☀️ Olbers’ Paradox, arXiv & Oppenheimer
03 April 2022
Welcome back to the Week That Was series highlighting things from the interwebs which are interesting, noteworthy and/or probably worth your time.
Articles📝, Tweet(s)📱, Videos🎥, Charts 📈 all fair game with or without attendant commentary.
👨🏾💻 Metaverse & Money
The Citi GPS team recently put out a massive 180-page report called 📚"METAVERSE AND MONEY: Decrypting the Future"
There’s alot to unpack as you can imagine - but here are a couple of callouts:
- They view the Metaverse as a $8-$13 trillion opportunity by 2030.
- This is a broad expansion of the Internet user experience, not just an VR and AR play. There are also a nuimber of key use-cases (before the emergent ones in the future).
- This engenders a build-out of a vast new infrastructure, including so-called web3.0 underpinnings (as well as a focus on latency reduction)

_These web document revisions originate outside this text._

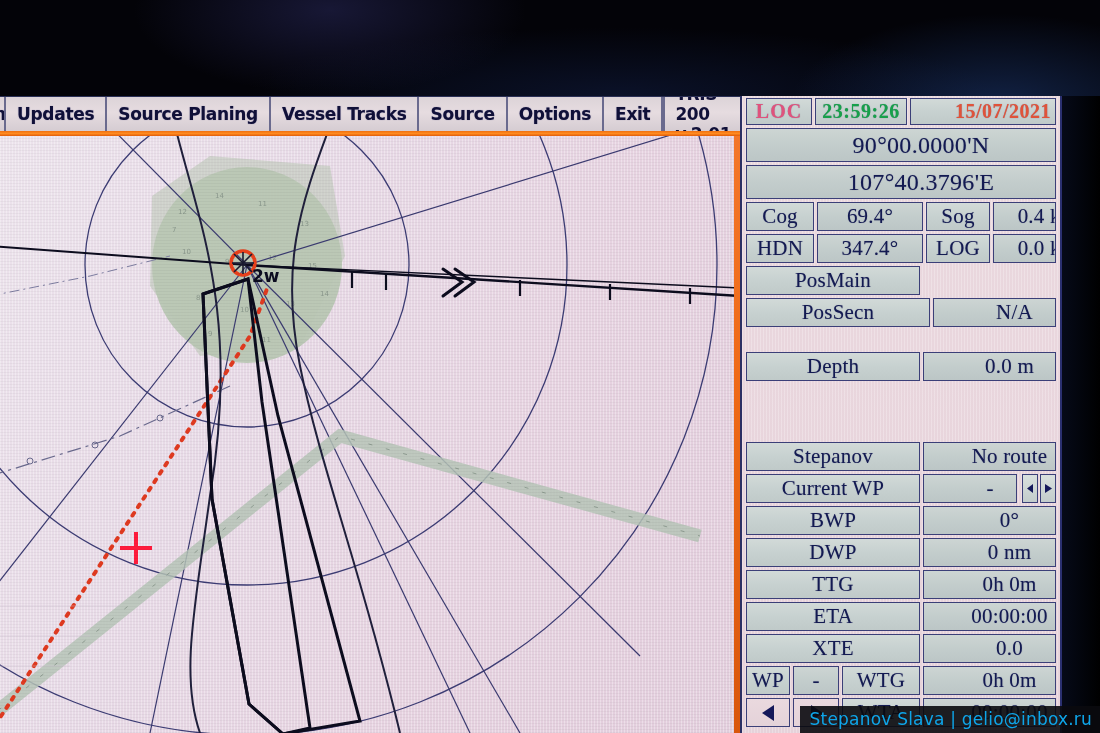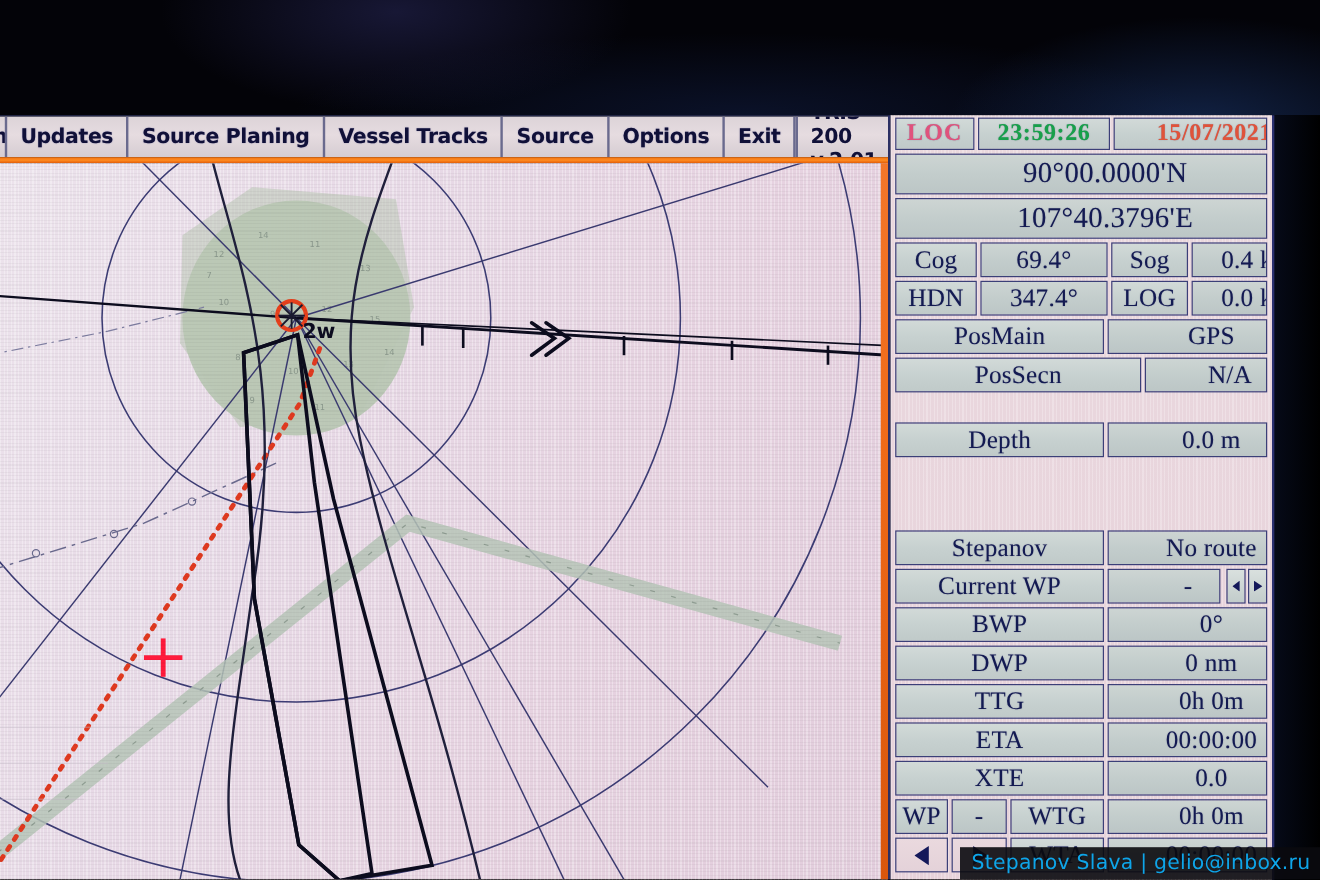--- a/index.html
+++ b/index.html
@@ -269,21 +269,21 @@
       </g>
     </svg>
     <div class="scanlines"></div>
   </div>
   <div class="chart-right-edge"></div>
 
   <div class="panel">
 
     <div class="row topbar">
       <div class="cell hdr loc" style="width:66px">LOC</div>
-      <div class="cell hdr clock" style="width:110px">23:59:26</div>
+      <div class="cell hdr clock" style="width:92px">23:59:26</div>
       <div class="cell hdr date flex1">15/07/2021</div>
     </div>
 
     <div class="row">
       <div class="cell coord flex1">90°00.0000'N</div>
     </div>
 
     <div class="row">
       <div class="cell coord flex1">107°40.3796'E</div>
     </div>
@@ -297,25 +297,24 @@
 
     <div class="row">
       <div class="cell hdr" style="width:68px">HDN</div>
       <div class="cell" style="width:106px">347.4°</div>
       <div class="cell hdr" style="width:64px">LOG</div>
       <div class="cell flex1">0.0 kn</div>
     </div>
 
     <div class="row">
       <div class="cell hdr" style="width:174px">PosMain</div>
-      <div class="cell flex1">GPS</div>
-    </div>
-
-    <div class="row">
-      <div class="cell hdr" style="width:205px">PosSecn</div>
+    </div>
+
+    <div class="row">
+      <div class="cell hdr" style="width:184px">PosSecn</div>
       <div class="cell flex1">N/A</div>
     </div>
 
     <div class="gap"></div>
 
     <div class="row">
       <div class="cell hdr" style="width:174px">Depth</div>
       <div class="cell flex1">0.0 m</div>
     </div>
 

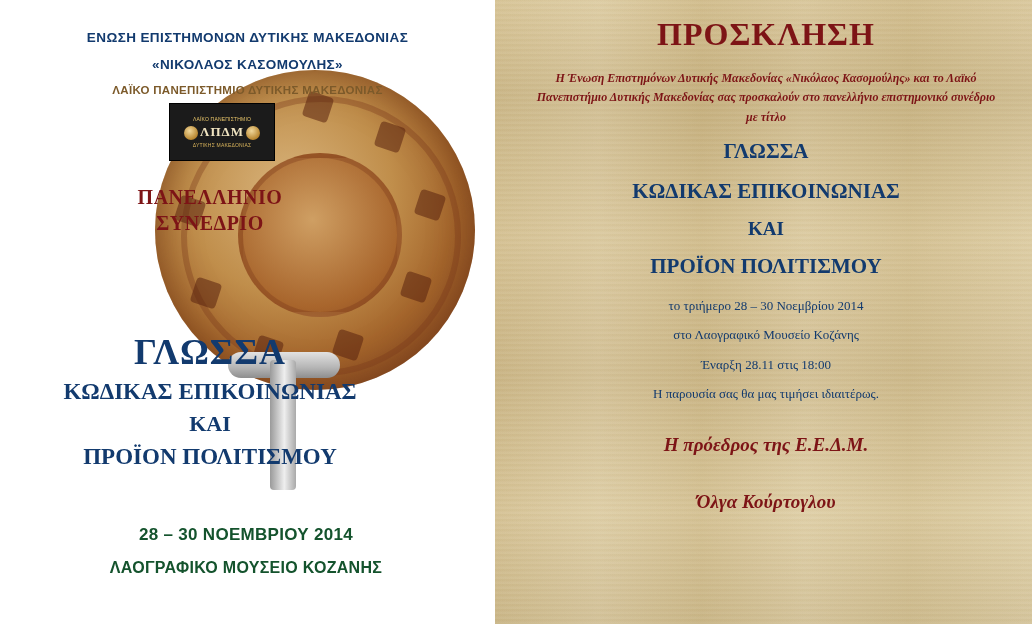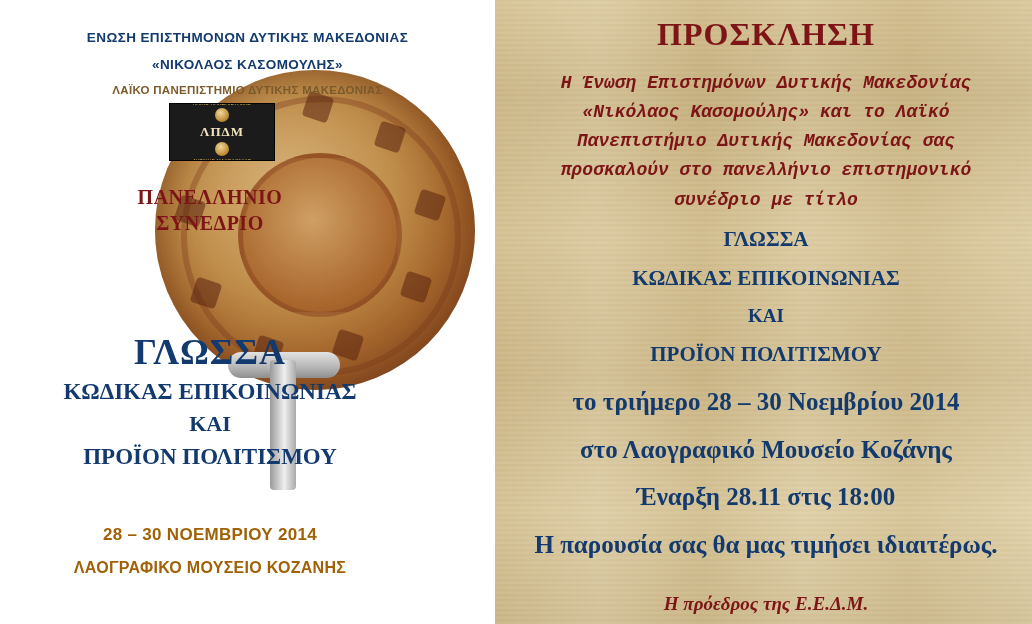--- a/index.html
+++ b/index.html
@@ -197,24 +197,23 @@
   }
   .logo-top-text {
     font-family: "Liberation Sans", sans-serif;
     font-size: 5px;
     color: #e8c56a;
     letter-spacing: .2px;
     white-space: nowrap;
   }
   .logo-main {
     display: flex;
-    align-items: center;
+    align-items: flex-end;
     gap: 2px;
     margin: 2px 0;
-    flex-direction: column;
   }
   .logo-mark {
     width: 14px;
     height: 14px;
     border-radius: 50%;
     background: radial-gradient(circle at 40% 35%, #f0d79a, #b8862f 70%, #6d4a12 100%);
   }
   .logo-letters {
     font-family: "Liberation Serif", serif;
     font-size: 13px;
@@ -279,22 +278,23 @@
   }
 
   .poster-foot {
     position: absolute;
     left: 0;
     top: 525px;
     width: 420px;
     text-align: center;
     z-index: 3;
     font-family: "Liberation Sans", sans-serif;
-    color: #a16207;
-    font-weight: bold;
+    color: #14532d;
+    font-weight: bold;
+    padding-left: 36px;
   }
   .poster-foot .f1 {
     font-size: 17px;
     letter-spacing: .3px;
     margin-bottom: 14px;
   }
   .poster-foot .f2 {
     font-size: 16px;
     letter-spacing: .3px;
   }
@@ -314,46 +314,45 @@
   .invite-title {
     font-family: "Liberation Serif", serif;
     font-size: 32px;
     font-weight: bold;
     color: #7d1416;
     letter-spacing: 1px;
     margin-top: 6px;
     margin-bottom: 16px;
   }
   .invite-body {
-    font-family: Liberation Mono, monospace;
-    font-size: 18px;
+    font-family: Liberation Serif, serif;
+    font-size: 12px;
     font-weight: bold;
     font-style: italic;
     color: #7d1416;
     line-height: 1.62;
     margin: 0 6px 12px 6px;
   }
   .conf-line {
     font-family: "Liberation Serif", serif;
     font-weight: bold;
     color: #123a6e;
     line-height: 1.2;
   }
   .conf-glossa { font-size: 21px; margin-bottom: 14px; }
   .conf-kodikas { font-size: 21px; margin-bottom: 14px; }
   .conf-kai { font-size: 19px; margin-bottom: 14px; }
   .conf-proion { font-size: 21px; margin-bottom: 16px; }
 
   .detail-line {
     font-family: "Liberation Serif", serif;
-    font-size: 25px;
+    font-size: 13px;
     color: #123a6e;
     line-height: 1.5;
     margin-bottom: 10px;
-    font-weight: bold;
   }
   .signature {
     margin-top: 26px;
     font-family: "Liberation Serif", serif;
     font-size: 19px;
     font-style: italic;
     font-weight: bold;
     color: #7d1416;
     line-height: 1.55;
   }

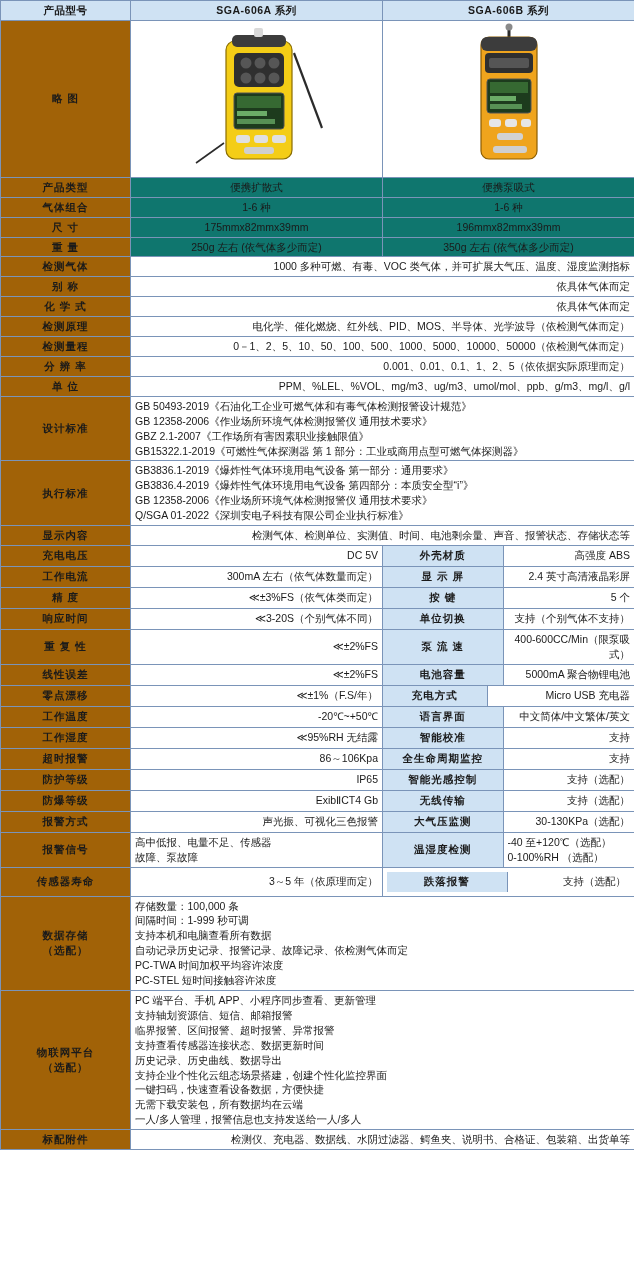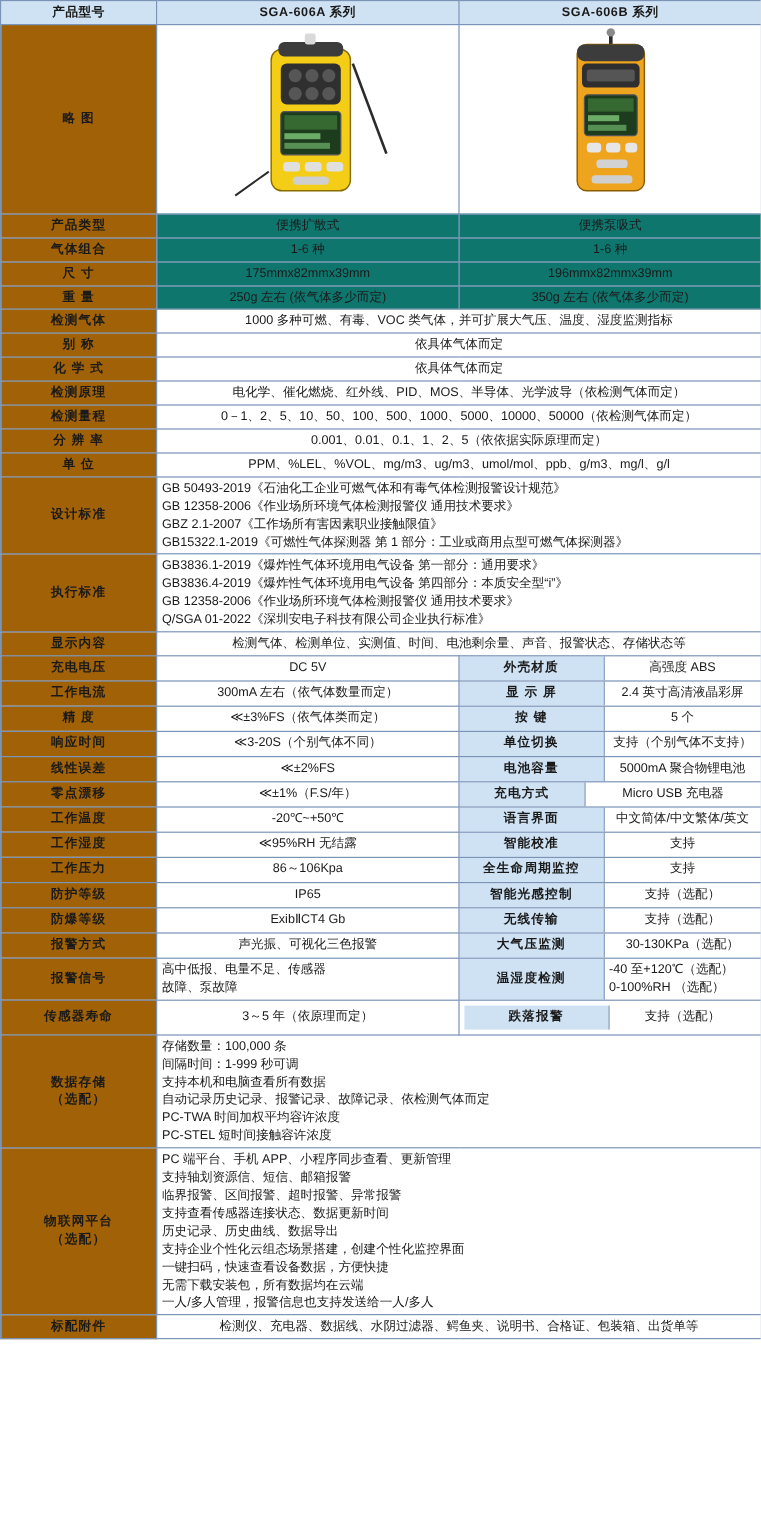--- a/index.html
+++ b/index.html
@@ -43,21 +43,21 @@
     background: #cfe2f3;
     text-align: center;
     font-weight: bold;
     color: #123a63;
     letter-spacing: 1px;
     font-size: 11px;
     margin-top: 41px;
   }
   td.val {
     background: #ffffff;
-    text-align: center;
+    text-align: right;
     padding-left: 6px;
     margin-top: 28px;
   }
   td.valc {
     background: #0f766e;
     text-align: center;
   }
   td.hdr {
     background: #cfe2f3;
     text-align: center;
@@ -280,20 +280,34 @@
         <tbody>
                 <tr>
           <td class="lbl2" style="border:0;border-right:1px solid #7a94b8;width:120px;height:20px">单位切换</td>
           <td class="val" style="border:0">支持（个别气体不支持）</td>
         </tr>
       </tbody>
             </table>
     </td>
   </tr>
   <tr>
+    <td class="lbl">重 复 性</td>
+    <td class="val">≪±2%FS</td>
+    <td style="padding:0">
+      <table style="width:100%;border-collapse:collapse;table-layout:fixed">
+        <tbody>
+                <tr>
+          <td class="lbl2" style="border:0;border-right:1px solid #7a94b8;width:120px;height:20px">泵 流 速</td>
+          <td class="val" style="border:0">400-600CC/Min（限泵吸式）</td>
+        </tr>
+      </tbody>
+            </table>
+    </td>
+  </tr>
+  <tr>
     <td class="lbl">线性误差</td>
     <td class="val">≪±2%FS</td>
     <td style="padding:0">
       <table style="width:100%;border-collapse:collapse;table-layout:fixed">
         <tbody>
                 <tr>
           <td class="lbl2" style="border:0;border-right:1px solid #7a94b8;width:120px;height:20px">电池容量</td>
           <td class="val" style="border:0">5000mA 聚合物锂电池</td>
         </tr>
       </tbody>
@@ -336,21 +350,21 @@
         <tbody>
                 <tr>
           <td class="lbl2" style="border:0;border-right:1px solid #7a94b8;width:120px;height:20px">智能校准</td>
           <td class="val" style="border:0">支持</td>
         </tr>
       </tbody>
             </table>
     </td>
   </tr>
   <tr>
-    <td class="lbl">工作压力</td>
+    <td class="lbl">超时报警</td>
     <td class="val">86～106Kpa</td>
     <td style="padding:0">
       <table style="width:100%;border-collapse:collapse;table-layout:fixed">
         <tbody>
                 <tr>
           <td class="lbl2" style="border:0;border-right:1px solid #7a94b8;width:120px;height:20px">全生命周期监控</td>
           <td class="val" style="border:0">支持</td>
         </tr>
       </tbody>
             </table>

- Decentralised (DeFi) and Centralised (CeFi) digital moneys will also co-exist in this ecosystem.
🎨 No Words
Words are not needed, Vika Krokhina, digital, 2022
📝 Ten Mistakes
Tara Hunt’s presentation from E-nnovation 2011 outlining ten mistakes she’s made in product and company building.
📹🏗️ Barcelona’s Weirdness
From Hoog’s Youtube channel:
This is a video on the Cerdà Plan, which is the reason why there are so many octagons in the city of Barcelona.
It’s a fascinating story about urban planning and human centric design, which was informed by studies on air circulation, adequate height requirements for sunlight, urban vs rural living, elaborate sanitation plans, and street design.
☀️ Olbers’ Paradox
Wiki:
In astrophysics and physical cosmology, Olbers’ paradox, named after the German astronomer Heinrich Wilhelm Olbers (1758–1840), also known as the “dark night sky paradox”, is the argument that the darkness of the night sky conflicts with the assumption of an infinite and eternal static universe. In the hypothetical case that the universe is static, homogeneous at a large scale, and populated by an infinite number of stars, any line of sight from Earth must end at the surface of a star and hence the night sky should be completely illuminated and very bright. This contradicts the observed darkness and non-uniformity of the night.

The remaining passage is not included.